The histogenesis and molecular pathology of CNSET is poorly characterized. A few cases have been reported to occur in association with Beckwith Wiedemann syndrome, Klinefelter syndrome, fragile X syndrome and Wilms tumor, but there are similar associations with other liver tumors (mesenchymal hamartoma, hepatoblastoma) [4, 7, 12, 16, 21]. A complex karyotype was identified in one CNSET case . EWS and SYT (SS18) gene rearrangements were negative by real time PCR (in ten cases) and FISH (in one case) [3, 7, 13]. A β-catenin mutation (large deletion in exon 3) was identified in the N- terminal domain in two cases, leading to loss of β-catenin degradation and accumulation within the cytoplasm and nuclear translocation (supported by immunohistochemistry). The same group also identified an up-regulation of master genes in mesenchymal transition (SNAIL, SLUG, TWIST), which led the authors to propose a mechanism of defective mesenchymal epithelial transition . A hyperestrogenic state may also play a role in tumorigenesis, supported by cases that arise in the setting of oral contraceptive use and Klinefelter syndrome .
Biphasic liver tumors in the pediatric and early adult population include teratoid and mixed epithelial-mesenchymal hepatoblastoma, synovial sarcoma, teratoma, and desmoplastic small round cell tumor, or metastatic Wilm’s tumor. CNSET is morphologically distinct from these entities, but small samples could lead to diagnostic difficulty. The epithelial component of mixed epithelial-mesenchymal variant of hepatoblastoma is either primitive cells (embryonal pattern) and/or a recapitulation of fetal hepatocytes (fetal pattern) which is distinct from the epithelial component seen in CNSET. Hepatoblastomas usually produce AFP and are positive for HepPar-1 (except the small cell variant), neither seen in CNSET. Teratoma or teratoid hepatoblastoma has teratoid elements, which are not present in CNSET. Biphasic synovial sarcomas have glandular epithelial elements and plump spindle cells with the same nuclear features as the epithelial elements, a clear distinguishing feature from CNSET. Wilms tumor is triphasic with blastemal cells and epithelial tubular or rosette-like components which are less mature than the epithelial islands and different morphologically from the bile duct proliferation in CNSET, respectively. The presence of nests or sheets of small primitive round blue cells in desmoplastic stroma as well as the presence of EWS-WT1 or EWS-ERG is helpful to differentiate desmoplastic small round cell tumor from CNSET [7, 14].

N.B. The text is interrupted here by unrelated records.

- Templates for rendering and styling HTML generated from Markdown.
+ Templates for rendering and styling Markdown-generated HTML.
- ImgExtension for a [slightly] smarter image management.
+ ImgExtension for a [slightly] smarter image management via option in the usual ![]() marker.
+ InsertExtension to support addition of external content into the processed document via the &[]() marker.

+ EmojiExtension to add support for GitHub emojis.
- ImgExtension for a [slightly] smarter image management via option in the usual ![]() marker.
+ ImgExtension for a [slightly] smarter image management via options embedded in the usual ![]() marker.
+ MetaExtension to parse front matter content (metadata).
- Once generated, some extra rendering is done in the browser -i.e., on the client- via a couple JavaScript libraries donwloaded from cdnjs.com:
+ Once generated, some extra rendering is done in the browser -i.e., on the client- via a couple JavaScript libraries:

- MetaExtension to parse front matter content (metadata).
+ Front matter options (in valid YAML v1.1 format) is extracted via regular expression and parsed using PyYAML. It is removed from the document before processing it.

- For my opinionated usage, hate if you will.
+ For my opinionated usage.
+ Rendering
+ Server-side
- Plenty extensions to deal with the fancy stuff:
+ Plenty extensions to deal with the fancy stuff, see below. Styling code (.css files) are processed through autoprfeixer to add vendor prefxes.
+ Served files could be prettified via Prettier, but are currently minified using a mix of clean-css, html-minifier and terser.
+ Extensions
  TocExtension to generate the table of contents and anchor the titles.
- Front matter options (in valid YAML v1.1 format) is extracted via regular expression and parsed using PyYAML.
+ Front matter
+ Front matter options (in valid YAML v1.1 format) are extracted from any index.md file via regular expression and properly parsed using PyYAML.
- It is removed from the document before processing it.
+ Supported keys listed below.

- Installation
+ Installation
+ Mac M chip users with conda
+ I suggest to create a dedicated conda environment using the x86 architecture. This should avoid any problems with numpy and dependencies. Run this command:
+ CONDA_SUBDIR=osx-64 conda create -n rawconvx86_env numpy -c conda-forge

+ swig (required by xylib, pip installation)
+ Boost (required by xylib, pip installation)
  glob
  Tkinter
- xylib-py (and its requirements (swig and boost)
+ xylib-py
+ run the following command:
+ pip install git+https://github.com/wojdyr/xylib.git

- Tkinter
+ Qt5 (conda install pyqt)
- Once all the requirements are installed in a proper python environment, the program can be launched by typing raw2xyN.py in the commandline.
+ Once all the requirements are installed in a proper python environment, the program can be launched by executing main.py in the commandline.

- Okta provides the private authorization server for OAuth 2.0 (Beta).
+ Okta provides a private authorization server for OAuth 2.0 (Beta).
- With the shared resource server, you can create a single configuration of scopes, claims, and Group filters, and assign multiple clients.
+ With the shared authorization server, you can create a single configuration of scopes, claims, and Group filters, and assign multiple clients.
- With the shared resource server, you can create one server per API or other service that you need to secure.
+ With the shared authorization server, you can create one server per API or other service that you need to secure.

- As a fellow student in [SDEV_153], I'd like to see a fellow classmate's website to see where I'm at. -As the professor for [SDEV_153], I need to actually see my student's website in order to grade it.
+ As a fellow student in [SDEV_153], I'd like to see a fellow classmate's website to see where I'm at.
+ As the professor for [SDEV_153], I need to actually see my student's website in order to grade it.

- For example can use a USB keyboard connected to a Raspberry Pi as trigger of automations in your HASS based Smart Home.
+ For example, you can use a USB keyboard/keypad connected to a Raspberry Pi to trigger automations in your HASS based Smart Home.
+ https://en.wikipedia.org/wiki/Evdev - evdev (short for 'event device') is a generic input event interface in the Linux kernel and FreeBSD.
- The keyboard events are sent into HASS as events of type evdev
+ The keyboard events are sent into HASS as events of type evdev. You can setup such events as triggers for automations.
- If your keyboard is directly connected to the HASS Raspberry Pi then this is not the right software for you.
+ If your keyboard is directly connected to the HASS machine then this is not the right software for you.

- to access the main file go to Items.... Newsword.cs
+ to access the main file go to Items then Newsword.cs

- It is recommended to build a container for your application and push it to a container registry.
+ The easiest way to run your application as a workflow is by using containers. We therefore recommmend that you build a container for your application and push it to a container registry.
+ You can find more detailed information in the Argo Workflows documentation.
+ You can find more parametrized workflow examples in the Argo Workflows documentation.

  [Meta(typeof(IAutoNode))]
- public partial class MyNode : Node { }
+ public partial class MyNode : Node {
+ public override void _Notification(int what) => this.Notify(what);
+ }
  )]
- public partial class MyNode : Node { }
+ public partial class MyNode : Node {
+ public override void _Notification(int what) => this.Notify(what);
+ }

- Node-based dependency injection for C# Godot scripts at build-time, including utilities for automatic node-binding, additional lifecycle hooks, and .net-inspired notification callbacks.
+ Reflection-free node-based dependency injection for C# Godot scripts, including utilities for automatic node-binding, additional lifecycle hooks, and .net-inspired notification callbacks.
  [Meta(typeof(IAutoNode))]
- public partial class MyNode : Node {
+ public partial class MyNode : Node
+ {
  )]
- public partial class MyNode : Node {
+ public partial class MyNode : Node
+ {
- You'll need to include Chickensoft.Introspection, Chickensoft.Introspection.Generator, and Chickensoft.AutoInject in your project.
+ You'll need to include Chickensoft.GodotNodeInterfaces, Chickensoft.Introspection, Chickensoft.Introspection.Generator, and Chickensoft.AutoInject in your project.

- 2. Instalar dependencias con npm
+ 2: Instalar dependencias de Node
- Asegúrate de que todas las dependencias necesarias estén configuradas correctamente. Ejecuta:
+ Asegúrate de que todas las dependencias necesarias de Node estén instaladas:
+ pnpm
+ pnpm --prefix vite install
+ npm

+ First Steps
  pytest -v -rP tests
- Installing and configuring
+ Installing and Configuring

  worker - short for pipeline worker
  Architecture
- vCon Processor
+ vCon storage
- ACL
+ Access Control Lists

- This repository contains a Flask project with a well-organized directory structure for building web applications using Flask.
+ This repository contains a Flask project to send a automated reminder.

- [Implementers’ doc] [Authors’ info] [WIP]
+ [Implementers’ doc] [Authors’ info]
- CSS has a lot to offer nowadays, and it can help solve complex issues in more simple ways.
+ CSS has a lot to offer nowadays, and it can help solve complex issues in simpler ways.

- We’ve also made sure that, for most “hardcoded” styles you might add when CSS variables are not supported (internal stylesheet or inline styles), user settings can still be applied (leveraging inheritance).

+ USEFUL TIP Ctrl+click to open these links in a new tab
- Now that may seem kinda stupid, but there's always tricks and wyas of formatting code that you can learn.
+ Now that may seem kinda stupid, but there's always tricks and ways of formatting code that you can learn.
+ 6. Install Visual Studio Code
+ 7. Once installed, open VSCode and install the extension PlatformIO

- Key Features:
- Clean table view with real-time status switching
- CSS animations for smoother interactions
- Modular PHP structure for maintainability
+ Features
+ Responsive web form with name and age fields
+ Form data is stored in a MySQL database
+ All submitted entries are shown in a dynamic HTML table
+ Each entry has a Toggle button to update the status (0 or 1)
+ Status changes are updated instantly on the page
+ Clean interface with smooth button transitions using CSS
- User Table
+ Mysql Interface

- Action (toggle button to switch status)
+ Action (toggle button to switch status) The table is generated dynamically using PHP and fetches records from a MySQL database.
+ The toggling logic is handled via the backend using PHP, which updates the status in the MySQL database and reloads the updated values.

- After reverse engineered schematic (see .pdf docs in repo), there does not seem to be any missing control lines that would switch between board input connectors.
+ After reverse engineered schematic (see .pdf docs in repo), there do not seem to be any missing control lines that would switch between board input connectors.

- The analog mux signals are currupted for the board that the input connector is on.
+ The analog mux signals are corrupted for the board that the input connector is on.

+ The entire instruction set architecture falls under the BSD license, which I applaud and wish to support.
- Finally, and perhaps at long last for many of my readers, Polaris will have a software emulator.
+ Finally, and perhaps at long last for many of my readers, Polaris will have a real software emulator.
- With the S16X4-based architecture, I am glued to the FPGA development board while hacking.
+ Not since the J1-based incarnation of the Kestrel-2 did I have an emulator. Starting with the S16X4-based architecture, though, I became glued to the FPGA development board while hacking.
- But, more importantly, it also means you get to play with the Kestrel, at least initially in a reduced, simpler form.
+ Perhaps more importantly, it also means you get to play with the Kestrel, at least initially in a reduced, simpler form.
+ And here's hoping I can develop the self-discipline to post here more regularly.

Most of the reported patients with CNSET have been treated with partial hepatectomy. Liver transplantation has been performed when complete excision was not possible. A subset of patients in the literature have been treated with neoadjuvant chemotherapy based on the presumed diagnosis of hepatoblastoma. CNSETs have a low recurrence risk, with recurrence after a long latent period (up to 168 months reported) [7, 16]. Large tumor size, infiltrative growth, vascular invasion, necrosis and elevated mitotic activity are reported to be poor prognostic factors that predict recurrence [7, 17]. There are only three reports of metastatic disease; two metastatic to extrahepatic lymph nodes and one to the lungs [5, 12, 17]. A calcified nodule in the liver since childhood has been described in some cases, supporting that these tumors have an indolent course . The utility of chemotherapy is not clear for these tumors .
CNSET is an uncommon primary liver neoplasm of uncertain histogenesis and indolent behavior, predominantly in children and young adults. The tumor has a distinctive morphology, and immunohistochemistry can be helpful in the setting of small biopsies. Surgical resection is typically curative. It is important for pathologists and clinicians to be aware of this entity to avoid overly aggressive management.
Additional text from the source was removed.